The simplest way to ask my question is with the practical case: I generate an undefined number of files with logs (of Oracle's dbv), and I want to scan the results to see how many have certain result distinct from 0. So, I tried this:

#!/bin/sh
set $cuenta1= $(ls -l *.lis|grep -c "")
set $cuenta2= $(cat *.lis|grep -c "Total Pages Marked Corrupt : 0")
printf "Resultado: $cuenta1 $cuenta2 %d" $cuenta1-$cuenta2

But $() assign the result of the command, not the output. Is there a way to get what I need?
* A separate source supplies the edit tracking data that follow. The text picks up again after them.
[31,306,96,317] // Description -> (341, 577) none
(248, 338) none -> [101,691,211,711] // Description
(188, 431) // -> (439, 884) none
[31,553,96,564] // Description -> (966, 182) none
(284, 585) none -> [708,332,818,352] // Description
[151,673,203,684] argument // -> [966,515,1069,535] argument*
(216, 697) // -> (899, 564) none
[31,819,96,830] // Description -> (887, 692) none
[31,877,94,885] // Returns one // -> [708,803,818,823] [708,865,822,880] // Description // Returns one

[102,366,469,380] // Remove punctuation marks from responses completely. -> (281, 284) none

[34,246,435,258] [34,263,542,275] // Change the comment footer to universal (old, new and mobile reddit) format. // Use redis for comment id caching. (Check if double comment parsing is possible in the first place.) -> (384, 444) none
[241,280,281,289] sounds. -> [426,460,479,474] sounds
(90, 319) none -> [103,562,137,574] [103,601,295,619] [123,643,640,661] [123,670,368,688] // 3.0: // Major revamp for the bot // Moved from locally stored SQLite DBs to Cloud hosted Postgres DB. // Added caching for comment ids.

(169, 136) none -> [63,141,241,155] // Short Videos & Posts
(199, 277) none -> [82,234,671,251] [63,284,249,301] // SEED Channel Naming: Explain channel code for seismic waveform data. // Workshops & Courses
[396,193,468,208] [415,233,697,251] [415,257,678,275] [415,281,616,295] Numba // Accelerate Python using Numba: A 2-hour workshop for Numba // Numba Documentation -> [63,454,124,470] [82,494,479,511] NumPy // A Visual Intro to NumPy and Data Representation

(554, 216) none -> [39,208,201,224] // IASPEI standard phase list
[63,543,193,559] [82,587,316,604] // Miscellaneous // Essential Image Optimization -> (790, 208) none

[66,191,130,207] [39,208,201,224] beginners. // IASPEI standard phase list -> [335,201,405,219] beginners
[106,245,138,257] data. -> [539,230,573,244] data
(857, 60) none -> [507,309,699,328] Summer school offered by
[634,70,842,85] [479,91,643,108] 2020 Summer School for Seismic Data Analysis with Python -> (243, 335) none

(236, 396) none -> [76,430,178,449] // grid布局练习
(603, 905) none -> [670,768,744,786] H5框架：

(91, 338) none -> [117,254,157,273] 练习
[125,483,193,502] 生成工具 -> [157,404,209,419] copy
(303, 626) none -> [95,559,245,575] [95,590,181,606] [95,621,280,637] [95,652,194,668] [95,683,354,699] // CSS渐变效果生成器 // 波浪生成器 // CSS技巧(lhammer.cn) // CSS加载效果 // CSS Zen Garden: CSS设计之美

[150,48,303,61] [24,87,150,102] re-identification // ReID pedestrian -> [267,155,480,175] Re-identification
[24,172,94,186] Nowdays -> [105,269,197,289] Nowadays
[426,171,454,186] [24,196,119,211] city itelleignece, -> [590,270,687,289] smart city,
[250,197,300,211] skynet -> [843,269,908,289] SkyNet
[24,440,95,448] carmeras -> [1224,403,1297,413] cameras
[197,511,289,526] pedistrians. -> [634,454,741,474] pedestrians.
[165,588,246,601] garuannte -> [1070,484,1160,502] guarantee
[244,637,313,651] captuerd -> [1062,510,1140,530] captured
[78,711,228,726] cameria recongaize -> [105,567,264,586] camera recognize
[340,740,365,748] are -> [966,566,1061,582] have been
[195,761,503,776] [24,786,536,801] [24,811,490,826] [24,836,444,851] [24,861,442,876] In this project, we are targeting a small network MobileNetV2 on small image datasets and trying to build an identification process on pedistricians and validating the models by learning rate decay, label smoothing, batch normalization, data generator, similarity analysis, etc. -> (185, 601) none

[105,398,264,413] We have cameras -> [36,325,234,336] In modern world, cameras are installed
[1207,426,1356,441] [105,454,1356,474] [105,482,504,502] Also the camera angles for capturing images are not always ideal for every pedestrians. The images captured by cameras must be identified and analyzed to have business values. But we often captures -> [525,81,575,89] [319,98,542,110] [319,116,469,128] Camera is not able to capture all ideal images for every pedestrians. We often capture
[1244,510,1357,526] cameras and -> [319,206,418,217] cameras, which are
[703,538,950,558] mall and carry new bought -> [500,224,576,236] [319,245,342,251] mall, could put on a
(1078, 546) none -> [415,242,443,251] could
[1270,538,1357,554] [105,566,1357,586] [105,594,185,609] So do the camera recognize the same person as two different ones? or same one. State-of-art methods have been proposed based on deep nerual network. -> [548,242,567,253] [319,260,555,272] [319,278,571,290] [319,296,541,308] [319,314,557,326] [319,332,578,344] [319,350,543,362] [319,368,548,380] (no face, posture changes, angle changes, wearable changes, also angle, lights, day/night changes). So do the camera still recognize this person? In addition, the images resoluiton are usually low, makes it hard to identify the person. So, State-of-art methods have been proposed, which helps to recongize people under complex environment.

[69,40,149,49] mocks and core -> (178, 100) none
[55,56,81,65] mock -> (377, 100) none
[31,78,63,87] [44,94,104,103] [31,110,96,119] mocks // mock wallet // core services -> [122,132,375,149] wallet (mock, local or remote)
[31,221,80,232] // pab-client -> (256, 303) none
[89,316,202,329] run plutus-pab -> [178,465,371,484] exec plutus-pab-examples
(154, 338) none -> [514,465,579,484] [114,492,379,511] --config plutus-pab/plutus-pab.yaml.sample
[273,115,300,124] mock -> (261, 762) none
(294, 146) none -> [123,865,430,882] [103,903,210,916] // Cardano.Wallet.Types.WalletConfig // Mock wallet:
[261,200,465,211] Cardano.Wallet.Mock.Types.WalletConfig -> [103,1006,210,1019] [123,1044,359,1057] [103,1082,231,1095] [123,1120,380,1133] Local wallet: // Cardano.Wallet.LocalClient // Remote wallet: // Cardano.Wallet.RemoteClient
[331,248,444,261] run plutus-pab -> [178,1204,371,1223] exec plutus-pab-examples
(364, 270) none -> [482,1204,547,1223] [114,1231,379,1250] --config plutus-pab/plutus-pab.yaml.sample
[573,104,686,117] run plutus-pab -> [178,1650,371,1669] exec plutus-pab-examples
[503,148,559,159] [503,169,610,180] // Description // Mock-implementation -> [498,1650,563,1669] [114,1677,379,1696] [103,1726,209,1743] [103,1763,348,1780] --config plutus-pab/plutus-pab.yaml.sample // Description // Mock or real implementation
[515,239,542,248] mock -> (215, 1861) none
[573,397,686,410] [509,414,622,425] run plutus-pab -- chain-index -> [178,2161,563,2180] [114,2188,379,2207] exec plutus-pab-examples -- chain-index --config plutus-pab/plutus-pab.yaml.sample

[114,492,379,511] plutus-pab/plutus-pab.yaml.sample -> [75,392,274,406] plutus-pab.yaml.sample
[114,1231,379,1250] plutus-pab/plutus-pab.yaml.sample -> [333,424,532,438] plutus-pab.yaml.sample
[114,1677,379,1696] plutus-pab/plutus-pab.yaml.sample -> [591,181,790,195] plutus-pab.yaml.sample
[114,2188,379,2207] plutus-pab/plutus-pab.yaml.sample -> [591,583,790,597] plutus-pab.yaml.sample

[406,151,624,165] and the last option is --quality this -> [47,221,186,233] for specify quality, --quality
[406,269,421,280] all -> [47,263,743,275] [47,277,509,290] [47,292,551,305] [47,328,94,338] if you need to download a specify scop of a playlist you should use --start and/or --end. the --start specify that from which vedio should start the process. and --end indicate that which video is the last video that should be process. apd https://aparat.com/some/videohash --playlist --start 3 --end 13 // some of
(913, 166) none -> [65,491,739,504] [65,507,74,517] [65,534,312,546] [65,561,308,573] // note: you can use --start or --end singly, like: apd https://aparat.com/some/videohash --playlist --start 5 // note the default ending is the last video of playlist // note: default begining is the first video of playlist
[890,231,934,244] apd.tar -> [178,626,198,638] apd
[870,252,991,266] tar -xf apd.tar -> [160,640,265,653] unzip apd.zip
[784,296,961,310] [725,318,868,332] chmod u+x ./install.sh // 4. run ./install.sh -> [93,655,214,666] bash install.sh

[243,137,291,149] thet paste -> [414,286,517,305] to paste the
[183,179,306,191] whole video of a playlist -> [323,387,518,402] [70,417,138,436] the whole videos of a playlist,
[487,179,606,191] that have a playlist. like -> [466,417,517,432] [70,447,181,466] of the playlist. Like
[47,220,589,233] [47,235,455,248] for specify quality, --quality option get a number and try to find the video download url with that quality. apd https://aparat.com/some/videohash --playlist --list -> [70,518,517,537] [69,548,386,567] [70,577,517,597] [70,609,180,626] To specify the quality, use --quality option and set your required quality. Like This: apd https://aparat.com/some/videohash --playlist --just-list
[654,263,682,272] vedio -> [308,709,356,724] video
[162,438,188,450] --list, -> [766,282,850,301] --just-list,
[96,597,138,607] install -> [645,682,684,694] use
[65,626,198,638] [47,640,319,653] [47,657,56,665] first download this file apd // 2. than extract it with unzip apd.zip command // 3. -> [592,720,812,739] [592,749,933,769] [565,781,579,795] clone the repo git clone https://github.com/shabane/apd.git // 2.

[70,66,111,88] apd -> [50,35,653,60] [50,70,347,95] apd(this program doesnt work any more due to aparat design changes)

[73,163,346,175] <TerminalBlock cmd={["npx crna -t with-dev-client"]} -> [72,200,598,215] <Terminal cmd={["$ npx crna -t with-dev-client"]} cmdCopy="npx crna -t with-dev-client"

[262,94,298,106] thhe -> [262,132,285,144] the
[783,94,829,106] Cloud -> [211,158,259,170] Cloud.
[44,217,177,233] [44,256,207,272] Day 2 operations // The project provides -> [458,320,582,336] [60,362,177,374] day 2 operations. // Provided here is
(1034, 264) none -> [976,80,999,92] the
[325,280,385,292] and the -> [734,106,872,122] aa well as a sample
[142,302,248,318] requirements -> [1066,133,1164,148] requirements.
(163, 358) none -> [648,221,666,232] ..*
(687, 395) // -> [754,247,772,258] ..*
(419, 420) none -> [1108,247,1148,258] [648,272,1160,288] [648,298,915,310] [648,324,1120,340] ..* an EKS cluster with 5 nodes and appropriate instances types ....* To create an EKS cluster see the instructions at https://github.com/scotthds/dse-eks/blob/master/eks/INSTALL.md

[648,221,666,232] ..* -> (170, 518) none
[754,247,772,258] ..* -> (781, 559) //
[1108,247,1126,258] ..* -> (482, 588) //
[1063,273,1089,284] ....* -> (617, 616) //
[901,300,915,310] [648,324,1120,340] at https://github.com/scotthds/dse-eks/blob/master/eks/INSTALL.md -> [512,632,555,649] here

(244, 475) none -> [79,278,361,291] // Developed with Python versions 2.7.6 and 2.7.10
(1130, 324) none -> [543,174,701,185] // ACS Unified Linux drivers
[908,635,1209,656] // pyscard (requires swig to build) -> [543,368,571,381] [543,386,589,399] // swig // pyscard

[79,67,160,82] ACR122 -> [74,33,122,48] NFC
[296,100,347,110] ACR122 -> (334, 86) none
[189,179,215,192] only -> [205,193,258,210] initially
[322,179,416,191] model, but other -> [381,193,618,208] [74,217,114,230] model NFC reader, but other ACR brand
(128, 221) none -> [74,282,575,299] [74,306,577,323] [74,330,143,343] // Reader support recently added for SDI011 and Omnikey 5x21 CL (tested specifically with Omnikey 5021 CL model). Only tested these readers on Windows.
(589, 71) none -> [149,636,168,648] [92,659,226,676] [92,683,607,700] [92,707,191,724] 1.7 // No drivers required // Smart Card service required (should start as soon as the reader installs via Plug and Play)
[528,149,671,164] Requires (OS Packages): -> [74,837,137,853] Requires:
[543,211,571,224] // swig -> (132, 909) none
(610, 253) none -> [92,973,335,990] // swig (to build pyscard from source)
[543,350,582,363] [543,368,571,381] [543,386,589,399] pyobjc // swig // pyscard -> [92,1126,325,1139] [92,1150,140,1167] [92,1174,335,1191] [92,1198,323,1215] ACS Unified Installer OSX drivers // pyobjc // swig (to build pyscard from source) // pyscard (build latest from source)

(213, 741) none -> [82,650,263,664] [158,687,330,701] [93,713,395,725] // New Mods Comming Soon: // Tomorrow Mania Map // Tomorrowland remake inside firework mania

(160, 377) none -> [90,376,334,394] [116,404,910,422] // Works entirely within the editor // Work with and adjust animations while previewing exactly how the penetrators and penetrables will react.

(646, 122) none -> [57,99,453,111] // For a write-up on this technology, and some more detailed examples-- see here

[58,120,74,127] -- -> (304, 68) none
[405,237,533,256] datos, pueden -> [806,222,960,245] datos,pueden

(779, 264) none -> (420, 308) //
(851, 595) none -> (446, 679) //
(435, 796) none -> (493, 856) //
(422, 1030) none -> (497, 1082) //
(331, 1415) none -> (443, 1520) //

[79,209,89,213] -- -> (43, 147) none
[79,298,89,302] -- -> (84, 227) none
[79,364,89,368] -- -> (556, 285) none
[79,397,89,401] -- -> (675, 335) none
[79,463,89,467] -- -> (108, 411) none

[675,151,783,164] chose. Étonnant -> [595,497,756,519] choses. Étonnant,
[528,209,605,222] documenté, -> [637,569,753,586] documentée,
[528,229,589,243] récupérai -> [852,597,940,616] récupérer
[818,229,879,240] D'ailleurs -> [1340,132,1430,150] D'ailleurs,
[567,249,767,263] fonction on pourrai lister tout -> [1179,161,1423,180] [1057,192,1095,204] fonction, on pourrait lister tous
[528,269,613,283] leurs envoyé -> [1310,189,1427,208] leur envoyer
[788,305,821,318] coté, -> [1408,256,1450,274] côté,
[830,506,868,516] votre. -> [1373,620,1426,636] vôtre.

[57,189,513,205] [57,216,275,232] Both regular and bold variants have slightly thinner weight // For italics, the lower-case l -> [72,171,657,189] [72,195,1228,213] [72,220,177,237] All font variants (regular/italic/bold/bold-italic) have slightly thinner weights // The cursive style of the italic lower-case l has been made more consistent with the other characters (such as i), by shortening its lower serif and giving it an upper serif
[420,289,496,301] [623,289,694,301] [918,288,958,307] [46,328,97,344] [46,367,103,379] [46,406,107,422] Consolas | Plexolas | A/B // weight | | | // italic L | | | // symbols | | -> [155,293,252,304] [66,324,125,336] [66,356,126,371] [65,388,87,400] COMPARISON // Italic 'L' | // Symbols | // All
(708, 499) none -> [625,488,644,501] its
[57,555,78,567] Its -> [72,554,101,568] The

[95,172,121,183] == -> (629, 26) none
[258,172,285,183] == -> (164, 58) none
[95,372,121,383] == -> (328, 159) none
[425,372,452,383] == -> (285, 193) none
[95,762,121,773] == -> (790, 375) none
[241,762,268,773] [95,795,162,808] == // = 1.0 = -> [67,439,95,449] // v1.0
(Besides, if you have tips for optimizations, they are welcome, I'm newbie to shell programmig.)

Regards,
SB.

bulliver

10-01-2006 05:48 PM

Hi.

Try:

Code:

$((ls -l *.lis|grep -c ""))

or...

`ls -l *.lis|grep -c ""`

Double-up the brackets or use backticks to get the output of a command.

Edit: sorry, double parenthesis is wrong, you do want single, however, I think your problem may be the space between the '=' and the '$'. Try this:

Code:

cuenta1=$(ls -l *.lis|grep -c "")

Singing Banzo

10-01-2006 06:00 PM

Not working:

set $cuenta1= $((ls -l *.lis|grep -c ""))

./cuenta.sh: line 2: ls -l *.lis|grep -c "": syntax error: operand expected (error token is ".lis|grep -c """)

Back quotes do the same as $().

Thanks anyway.
SB.

Singing Banzo

10-01-2006 06:03 PM

Sorry, I replied before your editing.

I tried without the space, and it has no error, but the variables has nothing (not even 0). What can be wrong?

Regards,
SB.

bulliver

10-01-2006 06:07 PM

Hi again.

I am also unsure what you are trying to do with the printf. You have one conversion specifier, but two arguments, which are in the string anyway.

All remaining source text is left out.